Before-and-after change records
####

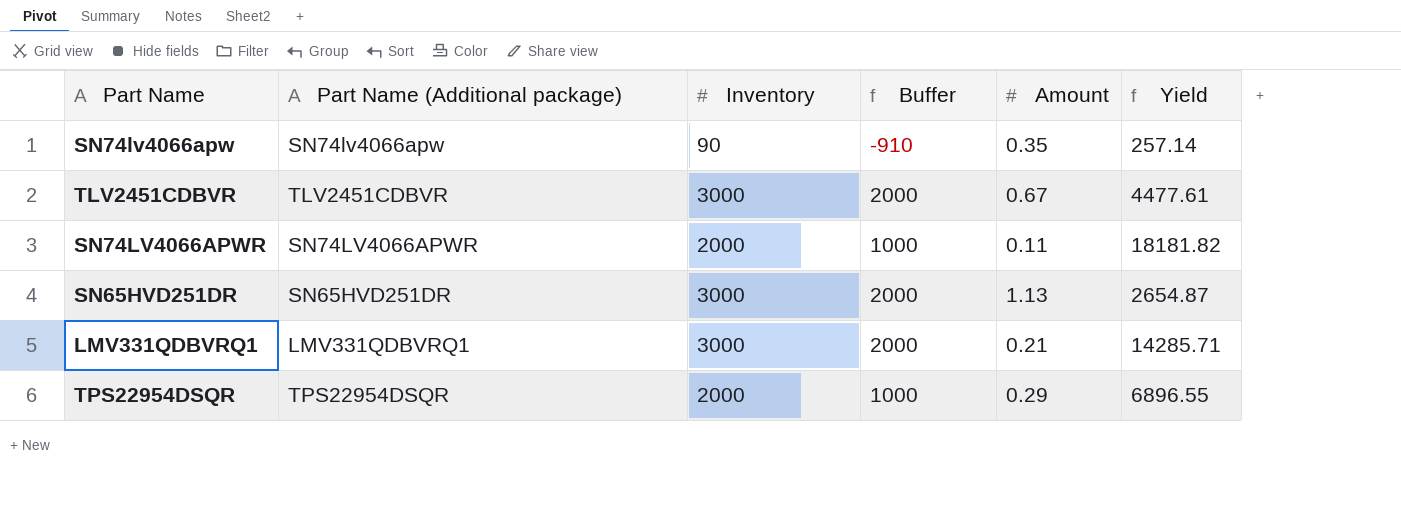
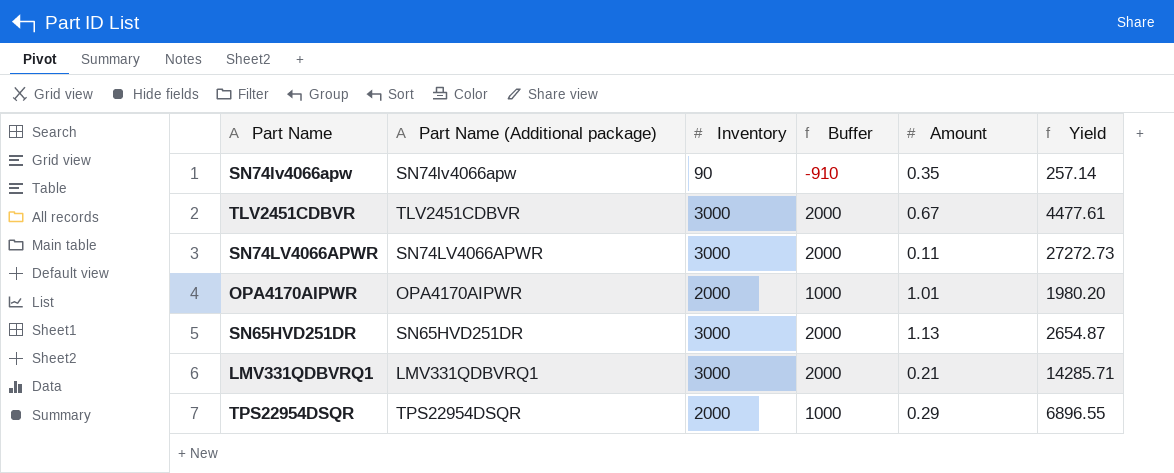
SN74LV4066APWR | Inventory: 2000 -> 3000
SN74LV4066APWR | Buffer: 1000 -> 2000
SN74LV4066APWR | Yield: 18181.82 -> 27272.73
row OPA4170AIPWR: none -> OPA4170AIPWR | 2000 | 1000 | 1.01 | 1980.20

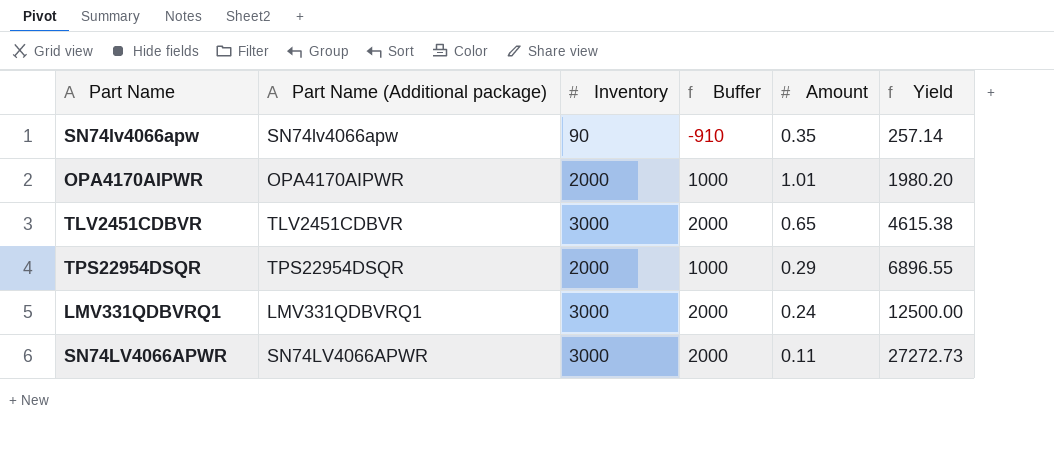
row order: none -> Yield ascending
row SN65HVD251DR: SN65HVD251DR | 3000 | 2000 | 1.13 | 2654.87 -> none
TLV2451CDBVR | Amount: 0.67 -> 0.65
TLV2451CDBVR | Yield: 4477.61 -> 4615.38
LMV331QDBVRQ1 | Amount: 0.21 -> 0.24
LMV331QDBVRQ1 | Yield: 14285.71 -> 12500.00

####

What to do: From the line holding "TLV2451CDBVR | Yield: 4477.61 -> 4615.38" down to the last line of the records above, restate each line exactly as written.

Task solution:
TLV2451CDBVR | Yield: 4477.61 -> 4615.38
LMV331QDBVRQ1 | Amount: 0.21 -> 0.24
LMV331QDBVRQ1 | Yield: 14285.71 -> 12500.00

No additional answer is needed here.